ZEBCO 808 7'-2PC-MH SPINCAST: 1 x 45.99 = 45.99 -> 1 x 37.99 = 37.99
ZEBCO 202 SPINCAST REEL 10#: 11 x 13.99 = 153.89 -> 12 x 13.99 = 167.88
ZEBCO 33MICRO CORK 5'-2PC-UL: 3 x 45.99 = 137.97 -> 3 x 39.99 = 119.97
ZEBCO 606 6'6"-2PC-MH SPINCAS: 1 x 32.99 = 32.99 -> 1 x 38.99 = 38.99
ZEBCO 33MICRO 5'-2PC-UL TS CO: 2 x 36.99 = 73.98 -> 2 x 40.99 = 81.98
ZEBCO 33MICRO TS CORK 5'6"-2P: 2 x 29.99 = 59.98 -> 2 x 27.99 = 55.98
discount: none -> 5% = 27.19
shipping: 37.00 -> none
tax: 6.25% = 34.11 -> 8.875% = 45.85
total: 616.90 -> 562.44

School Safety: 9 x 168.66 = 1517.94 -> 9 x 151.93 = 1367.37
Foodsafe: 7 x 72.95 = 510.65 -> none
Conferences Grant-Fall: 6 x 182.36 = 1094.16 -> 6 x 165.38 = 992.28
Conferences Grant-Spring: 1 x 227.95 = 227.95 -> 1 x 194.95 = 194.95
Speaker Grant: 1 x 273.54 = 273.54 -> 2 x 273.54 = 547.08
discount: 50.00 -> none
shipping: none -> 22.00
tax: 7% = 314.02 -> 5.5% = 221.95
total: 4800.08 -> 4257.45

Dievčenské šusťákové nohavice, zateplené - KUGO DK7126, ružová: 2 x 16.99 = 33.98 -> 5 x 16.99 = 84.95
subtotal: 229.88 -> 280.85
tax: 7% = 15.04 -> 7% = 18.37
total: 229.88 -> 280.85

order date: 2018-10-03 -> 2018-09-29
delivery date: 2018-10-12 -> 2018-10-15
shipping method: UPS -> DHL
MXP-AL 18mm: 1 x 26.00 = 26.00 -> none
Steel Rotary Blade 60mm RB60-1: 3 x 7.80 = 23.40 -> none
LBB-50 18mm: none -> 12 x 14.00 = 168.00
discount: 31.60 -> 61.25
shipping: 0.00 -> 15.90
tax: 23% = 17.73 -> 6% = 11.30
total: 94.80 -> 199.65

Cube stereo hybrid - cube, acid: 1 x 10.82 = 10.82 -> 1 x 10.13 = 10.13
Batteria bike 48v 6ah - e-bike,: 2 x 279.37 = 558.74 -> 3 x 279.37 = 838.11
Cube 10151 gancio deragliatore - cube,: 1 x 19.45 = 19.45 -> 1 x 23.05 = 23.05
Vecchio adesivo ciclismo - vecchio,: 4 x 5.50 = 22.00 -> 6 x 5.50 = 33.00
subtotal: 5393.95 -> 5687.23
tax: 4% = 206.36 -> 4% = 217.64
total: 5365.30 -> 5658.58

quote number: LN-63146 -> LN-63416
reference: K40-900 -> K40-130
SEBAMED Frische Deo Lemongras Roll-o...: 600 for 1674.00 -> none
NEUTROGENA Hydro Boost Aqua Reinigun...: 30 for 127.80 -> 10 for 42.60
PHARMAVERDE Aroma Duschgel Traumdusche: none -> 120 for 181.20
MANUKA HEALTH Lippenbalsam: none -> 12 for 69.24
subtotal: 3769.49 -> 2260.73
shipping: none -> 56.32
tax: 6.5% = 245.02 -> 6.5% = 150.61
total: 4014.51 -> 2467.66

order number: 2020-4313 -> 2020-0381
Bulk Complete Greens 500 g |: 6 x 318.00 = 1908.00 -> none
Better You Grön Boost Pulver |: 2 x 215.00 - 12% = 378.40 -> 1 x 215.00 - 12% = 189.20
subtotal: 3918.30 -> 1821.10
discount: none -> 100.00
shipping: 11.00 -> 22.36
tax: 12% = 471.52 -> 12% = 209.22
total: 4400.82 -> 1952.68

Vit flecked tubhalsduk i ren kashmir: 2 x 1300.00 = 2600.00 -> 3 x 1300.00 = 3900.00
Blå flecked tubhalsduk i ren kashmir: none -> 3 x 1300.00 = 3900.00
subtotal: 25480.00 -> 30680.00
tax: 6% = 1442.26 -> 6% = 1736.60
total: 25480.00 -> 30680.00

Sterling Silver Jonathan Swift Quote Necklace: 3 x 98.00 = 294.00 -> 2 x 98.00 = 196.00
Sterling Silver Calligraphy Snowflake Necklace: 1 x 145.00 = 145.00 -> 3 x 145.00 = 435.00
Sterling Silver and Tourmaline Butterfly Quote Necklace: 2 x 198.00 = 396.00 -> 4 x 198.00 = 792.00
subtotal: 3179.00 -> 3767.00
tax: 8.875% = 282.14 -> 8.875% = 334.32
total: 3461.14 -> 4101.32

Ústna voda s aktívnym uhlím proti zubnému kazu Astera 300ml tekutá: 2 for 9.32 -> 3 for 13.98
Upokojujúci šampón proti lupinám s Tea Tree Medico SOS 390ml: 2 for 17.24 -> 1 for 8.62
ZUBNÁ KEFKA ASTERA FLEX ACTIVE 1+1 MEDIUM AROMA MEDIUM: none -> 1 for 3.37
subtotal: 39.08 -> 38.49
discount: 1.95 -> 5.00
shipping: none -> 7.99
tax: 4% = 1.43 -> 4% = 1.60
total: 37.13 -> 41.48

::::

◆ Work task: Using the entries above, copy exactly the lines from the one containing "Sterling Silver Calligraphy" through the last, both included.

◆ Response:
Sterling Silver Calligraphy Snowflake Necklace: 1 x 145.00 = 145.00 -> 3 x 145.00 = 435.00
Sterling Silver and Tourmaline Butterfly Quote Necklace: 2 x 198.00 = 396.00 -> 4 x 198.00 = 792.00
subtotal: 3179.00 -> 3767.00
tax: 8.875% = 282.14 -> 8.875% = 334.32
total: 3461.14 -> 4101.32

Ústna voda s aktívnym uhlím proti zubnému kazu Astera 300ml tekutá: 2 for 9.32 -> 3 for 13.98
Upokojujúci šampón proti lupinám s Tea Tree Medico SOS 390ml: 2 for 17.24 -> 1 for 8.62
ZUBNÁ KEFKA ASTERA FLEX ACTIVE 1+1 MEDIUM AROMA MEDIUM: none -> 1 for 3.37
subtotal: 39.08 -> 38.49
discount: 1.95 -> 5.00
shipping: none -> 7.99
tax: 4% = 1.43 -> 4% = 1.60
total: 37.13 -> 41.48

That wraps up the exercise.